Jack wasn’t the only one helped by the parade of turtles.

“I made that post on Monday night in the hope that we’d have a few pictures from some scientist friends to show Jack,” Sandy said. “And over the last few days, I’ve barely done anything but respond to this. The support has meant so much to me and my husband. … I’ll tear up if I talk about it too much.”

The Mickeys’ older son, 9-year old Preston, has also been getting shout-outs from scientists after Sandy tweeted that on Giving Tuesday he’d donated all the money in his piggy bank to Panthera, an organization dedicated to saving the world’s big cats. His favorite animals are cheetahs and jaguars.

The Mickeys may be more into nature and biology than many families. Sandy is a former park ranger with the U.S. Fish and Wildlife National Refuges System and Jay is a wildland firefighter. And one of the tough things about Jack’s condition is the way it’s altered their relationship with the outdoors.

If Jack’s cast were damaged, he couldn’t just go to the local doctor and get a new one. Even an unplanned splash in a mud puddle could derail his recovery and send him on a journey back to Greenville. The cast’s weight, usually around three to four pounds, also causes him to overheat quickly, so his parents and teachers strap an ice-pack-laden vest on him anytime the temperature goes above 75 degrees.

Suffice it to say, the Mickeys look forward to a day when Jack’s “cast life,” as Sandy calls it, is behind them. But it’s uncertain when that will come.

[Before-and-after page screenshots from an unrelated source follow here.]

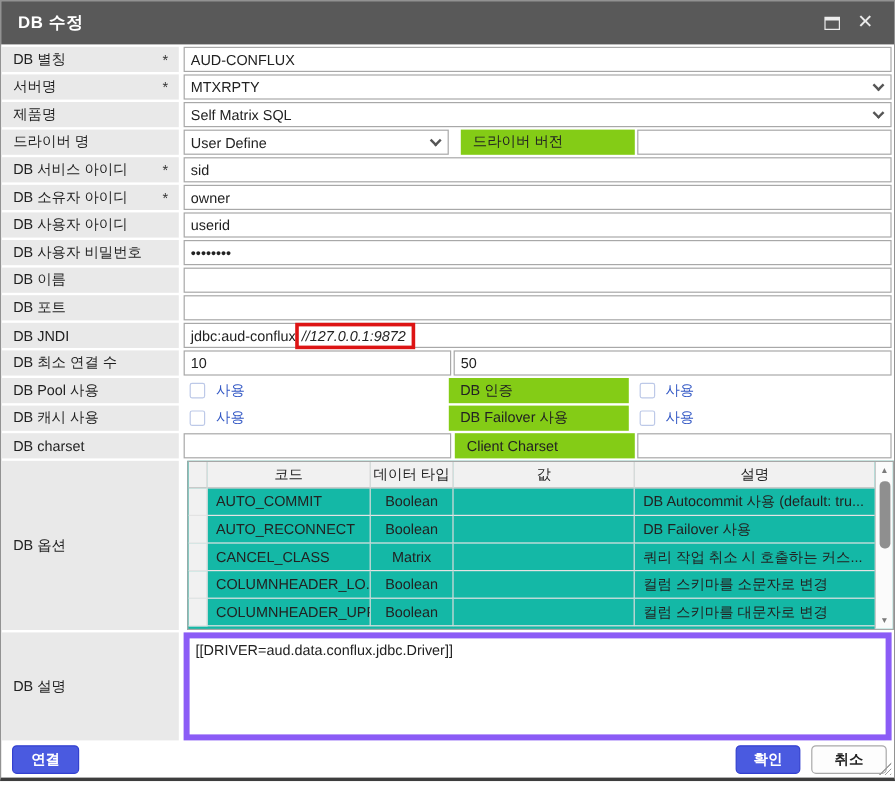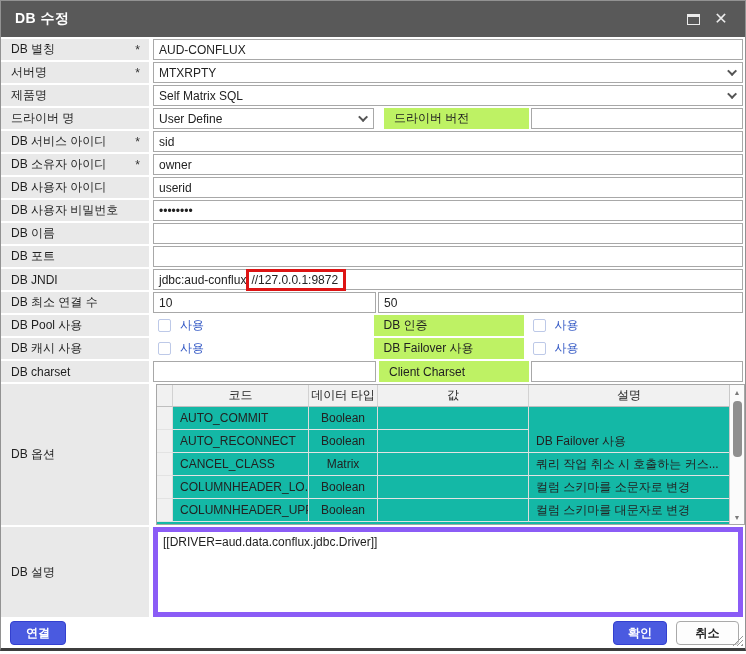"드라이버 버전" .lbl2 { background: #bef264 -> #84cc16 }
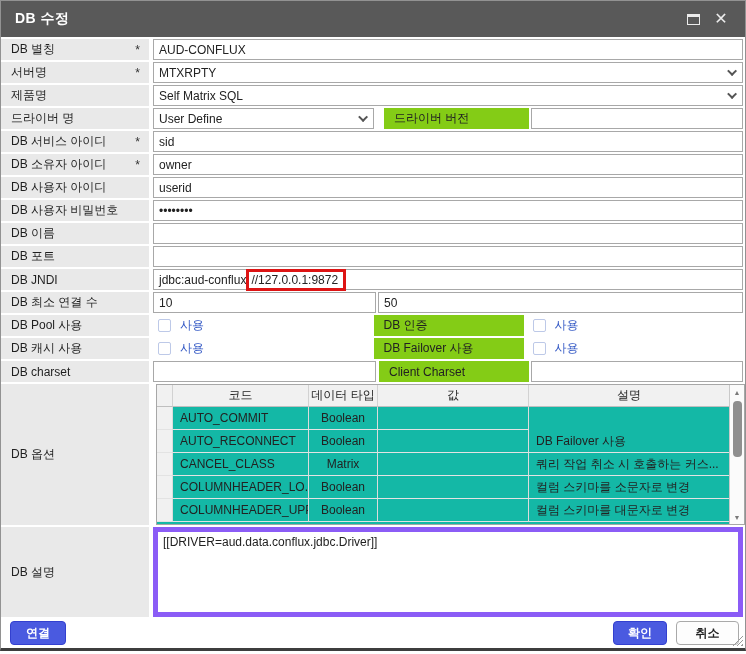"//127.0.0.1:9872" .red-box { font-style: none -> italic }
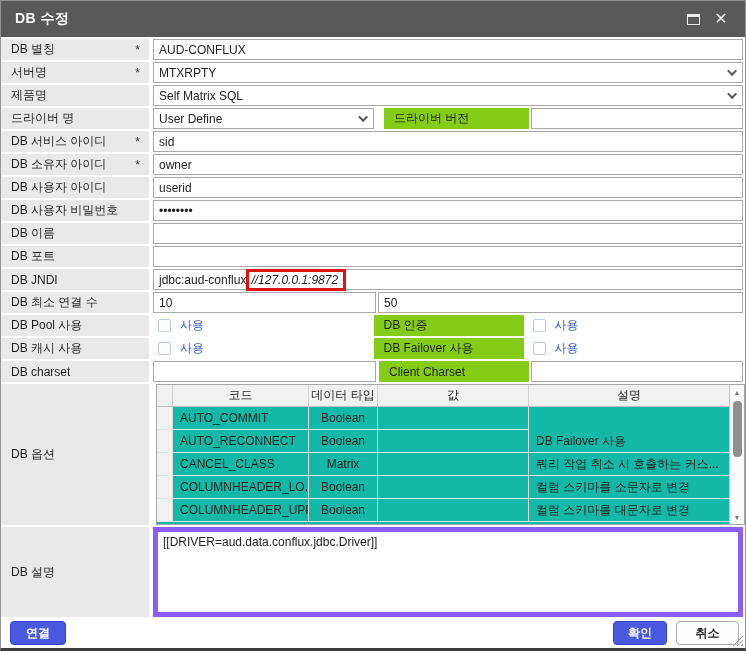"DB Autocommit 사용 (default: tru..." div.dc { html: none -> <div>DB Autocommit 사용 (default: tru...</div> }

So far, the casts have reduced his spine’s curve and rotation from 79 degrees when he was initially diagnosed to 37 degrees in February. An X-ray taken last week revealed that they had been reduced to just 30 degrees. That means there’s still a chance Jack can avoid more invasive procedures, which could include surgically attaching rods to the ribs or spine and extending them every six months to accommodate growth.

“It’s a terrible disease that has a terrible outcome untreated,” said Pete Stasikelis, Jack’s orthopedic surgeon at the Shriners Hospital for Children in Greenville, S.C. “I think that the treatments are universally effective, whether they result in cure or just a delay in the need for growing rods. And somehow the kids seem to stand up to it all and do great.”

That said, Stasikelis acknowledged that the whole situation puts an enormous amount of stress on a family and that something like #Turtles4Jack can be vital for keeping spirits up.

“I think it can be lifesaving,” said Stasikelis.


Jack Mickey and his 9-year-old brother, Preston, look at some of the hundreds of turtle-related tweets that poured in. (Courtesy of Sandy Mickey)

As for Jack’s mom, she said she prefers to envision Jack’s post-cast life.

“We will be planning the most epic, water-based vacation you can possibly imagine,” she said. Part of that will include taking some Internet friends up on their many offers to let Jack and his family accompany them on turtle fieldwork or to visit turtle exhibits at zoos and museums. But there’s also another idea.

“We have all 21 casts,” said Sandy. “When we cut them off, we keep them.”

The plaster shells have protected Jack for all these years. But when he no longer needs them, the Mickeys plan to gather up all his old casts, throw them in water, and let them dissolve.

By that day, he’ll have moved beyond being a child with a rare spinal disease. By that day, perhaps he can just be another little boy who loves turtles.